[Opening Data excerpts section]

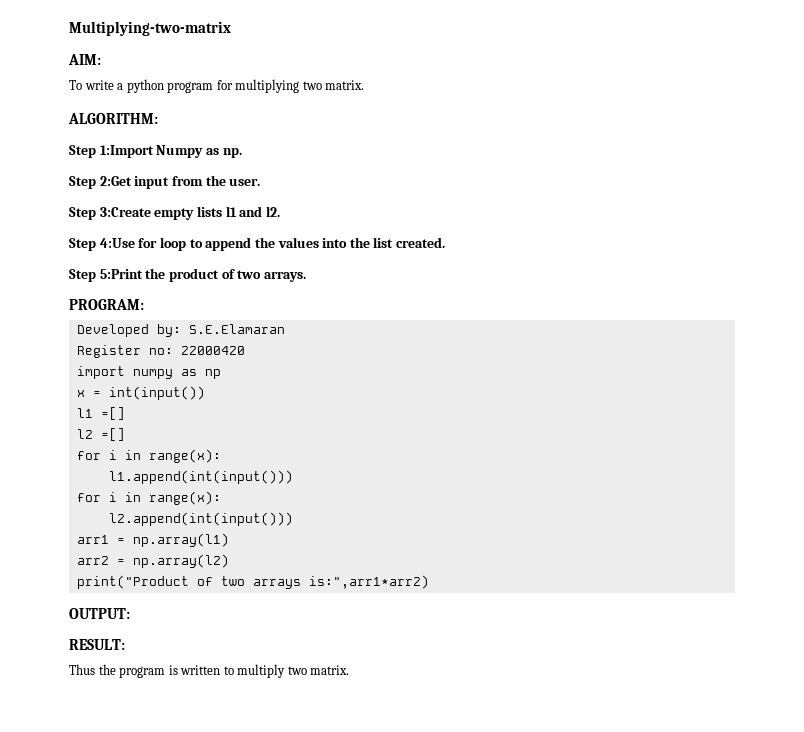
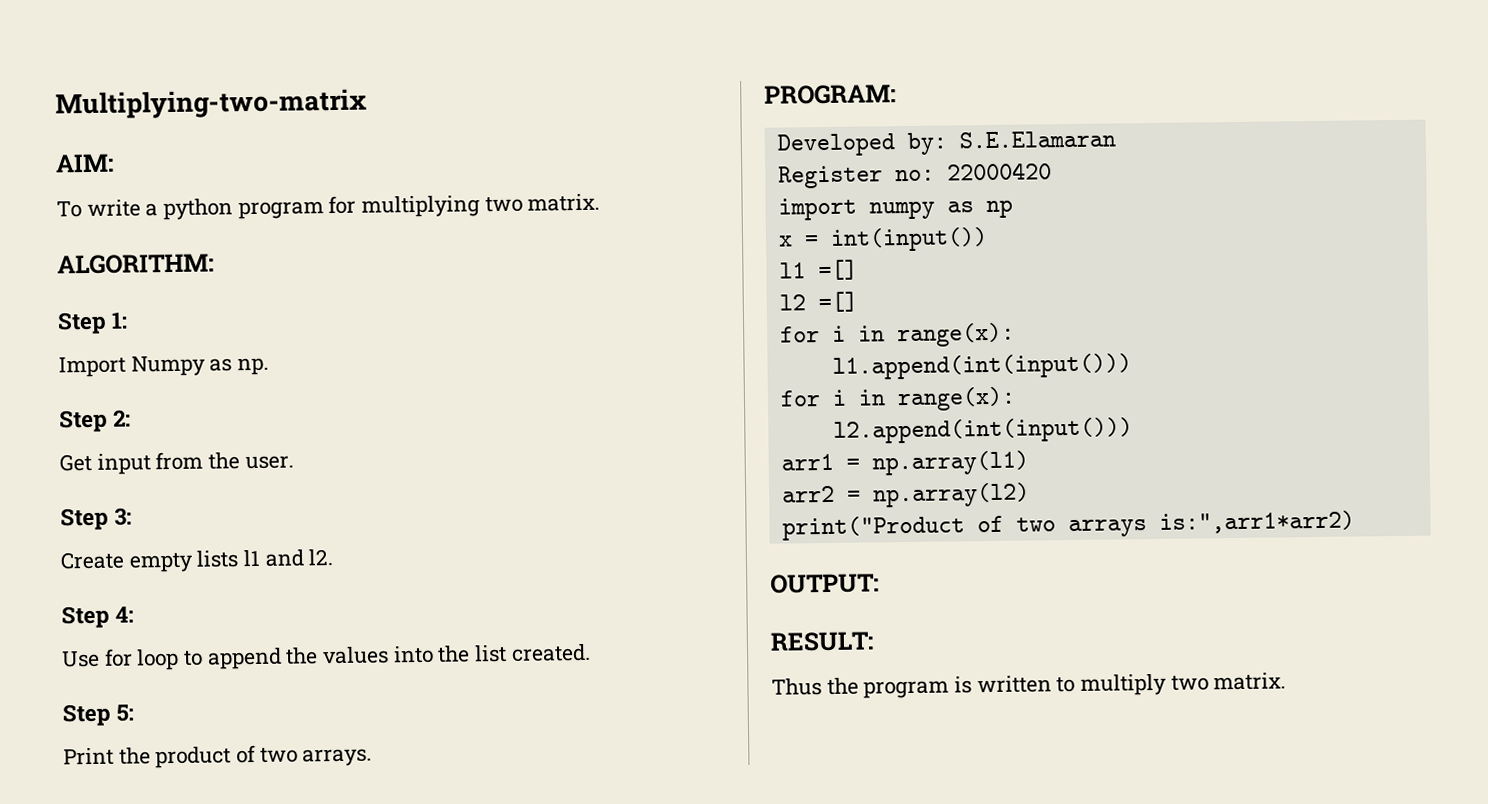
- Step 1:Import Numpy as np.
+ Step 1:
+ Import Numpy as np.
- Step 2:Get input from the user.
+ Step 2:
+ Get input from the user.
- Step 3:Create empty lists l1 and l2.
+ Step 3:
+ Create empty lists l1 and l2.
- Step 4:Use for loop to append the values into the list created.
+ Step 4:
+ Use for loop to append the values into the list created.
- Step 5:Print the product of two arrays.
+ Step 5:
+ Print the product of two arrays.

[Closing Data excerpts section]
[Opening Data excerpts section]

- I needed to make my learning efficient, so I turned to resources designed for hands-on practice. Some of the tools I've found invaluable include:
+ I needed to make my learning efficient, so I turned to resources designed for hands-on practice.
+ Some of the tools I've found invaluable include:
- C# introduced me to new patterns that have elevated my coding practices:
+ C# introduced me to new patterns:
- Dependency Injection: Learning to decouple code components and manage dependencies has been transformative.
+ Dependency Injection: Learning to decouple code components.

[Closing Data excerpts section]
[Opening Data excerpts section]

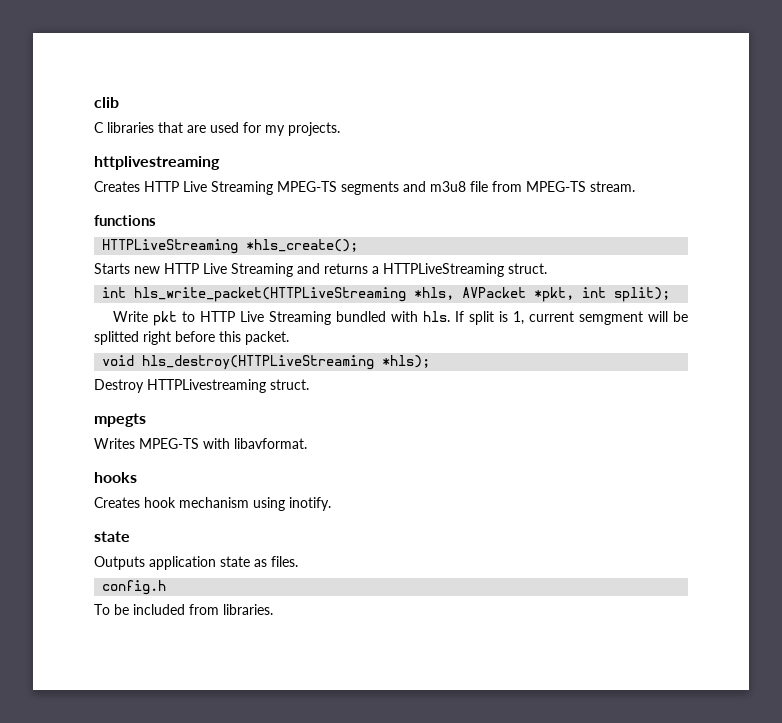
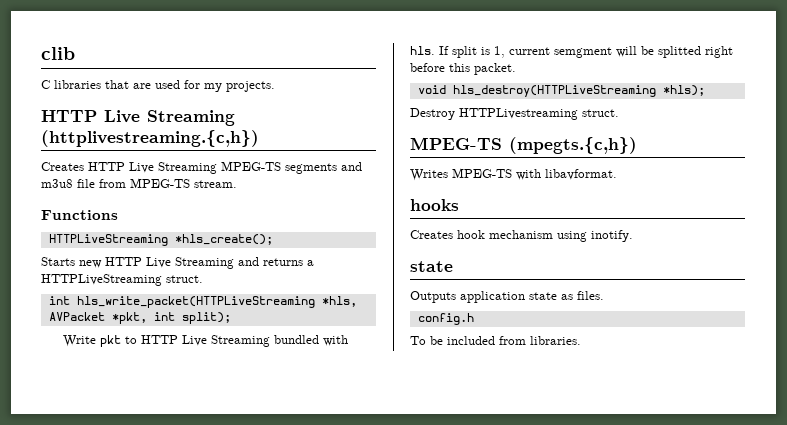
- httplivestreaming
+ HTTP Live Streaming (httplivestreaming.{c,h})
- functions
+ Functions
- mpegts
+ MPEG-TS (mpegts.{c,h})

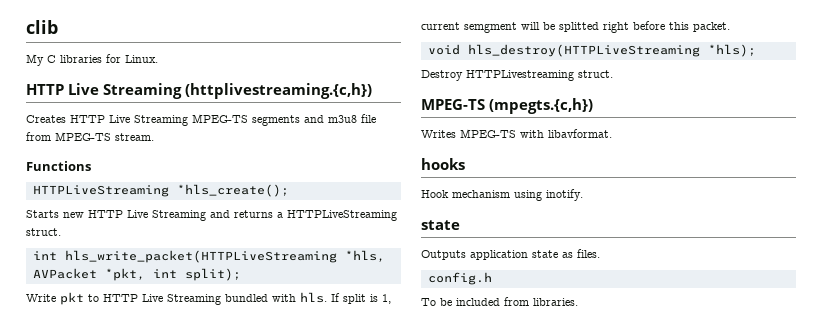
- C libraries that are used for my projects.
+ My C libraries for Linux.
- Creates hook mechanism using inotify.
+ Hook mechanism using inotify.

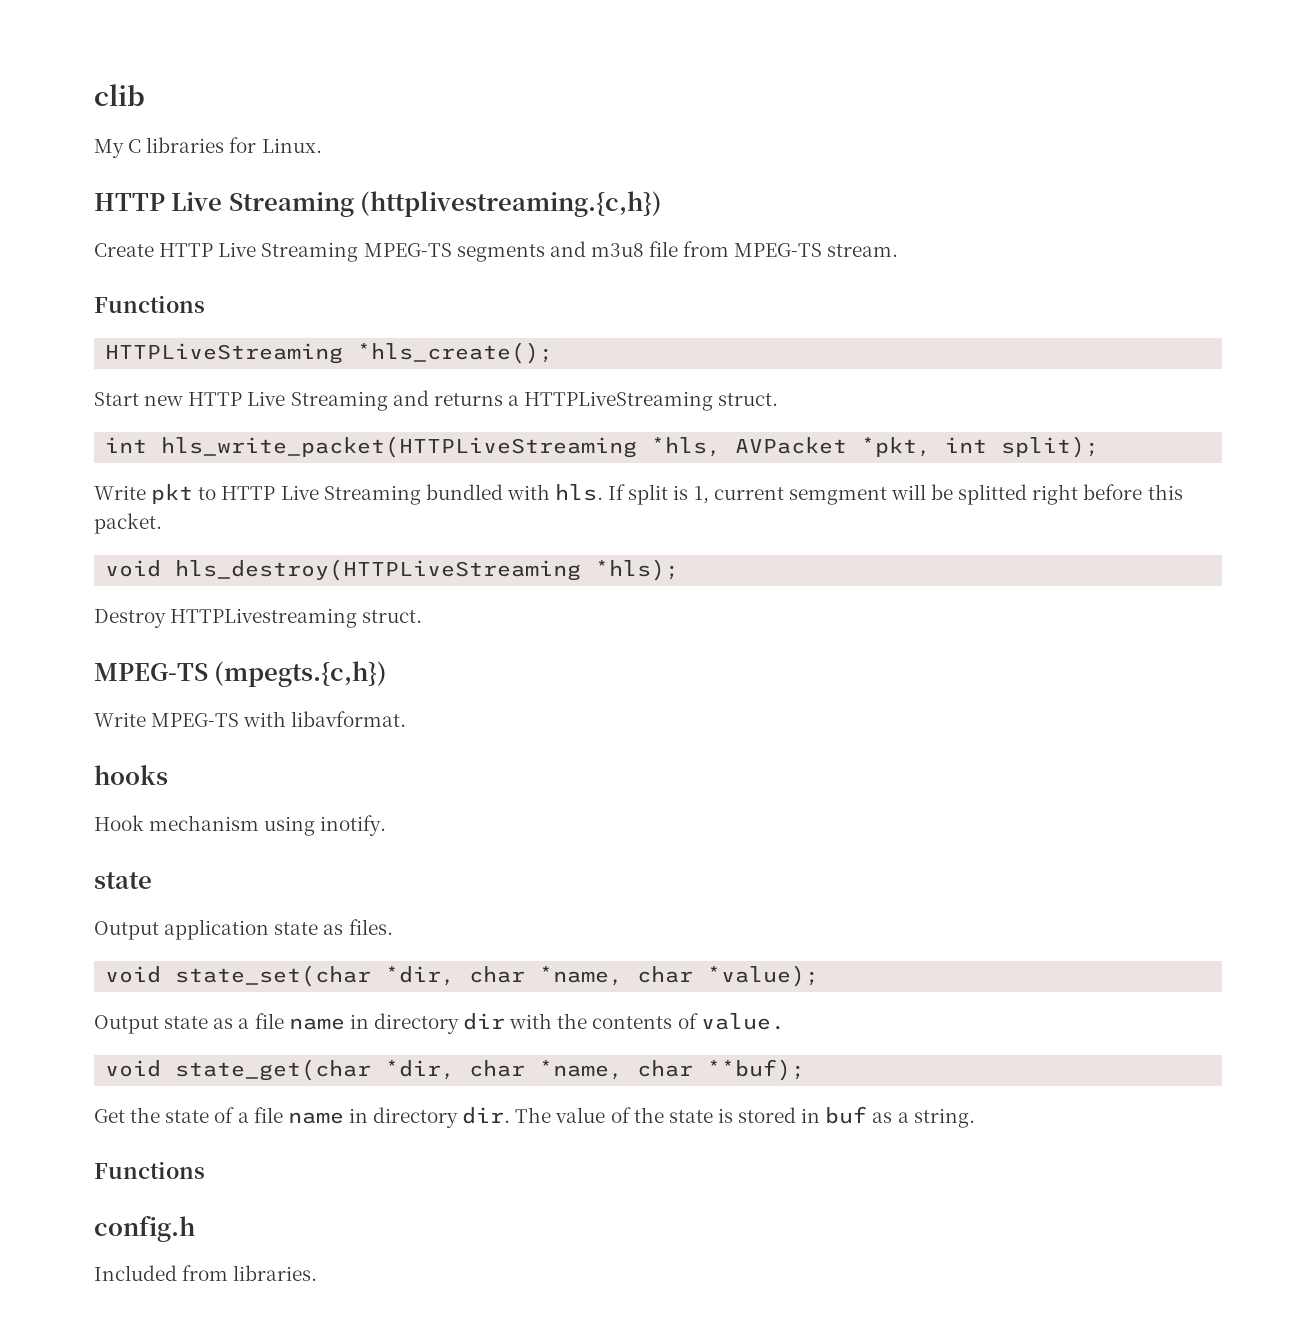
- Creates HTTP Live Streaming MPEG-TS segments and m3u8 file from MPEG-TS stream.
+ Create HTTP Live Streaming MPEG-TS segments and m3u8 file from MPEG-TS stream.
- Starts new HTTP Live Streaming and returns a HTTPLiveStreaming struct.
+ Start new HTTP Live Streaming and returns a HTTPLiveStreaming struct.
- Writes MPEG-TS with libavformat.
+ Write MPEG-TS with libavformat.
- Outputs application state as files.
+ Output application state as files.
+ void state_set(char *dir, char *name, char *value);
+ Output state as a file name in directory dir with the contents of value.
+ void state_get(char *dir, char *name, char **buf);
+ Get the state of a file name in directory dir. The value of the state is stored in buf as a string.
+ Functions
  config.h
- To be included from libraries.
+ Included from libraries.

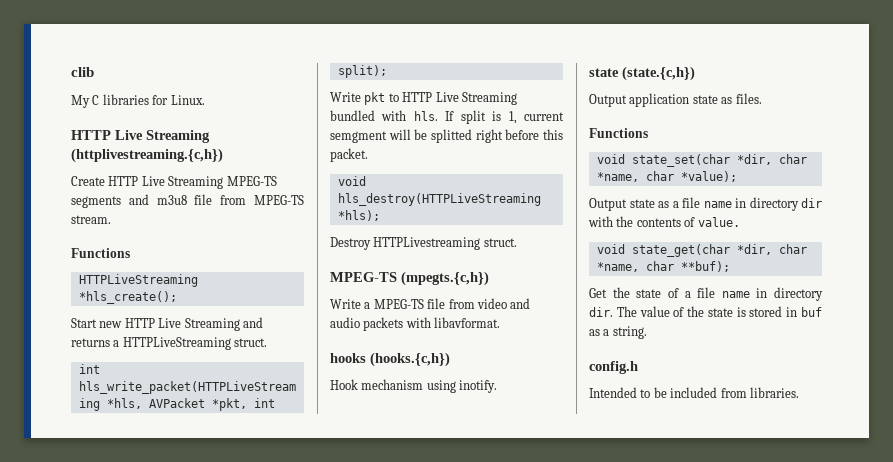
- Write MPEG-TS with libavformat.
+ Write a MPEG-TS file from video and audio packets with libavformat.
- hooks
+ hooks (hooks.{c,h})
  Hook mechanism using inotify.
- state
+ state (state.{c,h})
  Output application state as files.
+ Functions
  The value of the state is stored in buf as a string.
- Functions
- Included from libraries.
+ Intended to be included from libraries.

[Closing Data excerpts section]

- **Exercise aim**
No picture is to be printed. Output exactly the lines above from the line containing "Get the state" through the line containing "Intended to be included from libraries.".

- **Result of this task**
+ Get the state of a file name in directory dir. The value of the state is stored in buf as a string.
+ Functions
  config.h
- To be included from libraries.
+ Included from libraries.

- Write MPEG-TS with libavformat.
+ Write a MPEG-TS file from video and audio packets with libavformat.
- hooks
+ hooks (hooks.{c,h})
  Hook mechanism using inotify.
- state
+ state (state.{c,h})
  Output application state as files.
+ Functions
  The value of the state is stored in buf as a string.
- Functions
- Included from libraries.
+ Intended to be included from libraries.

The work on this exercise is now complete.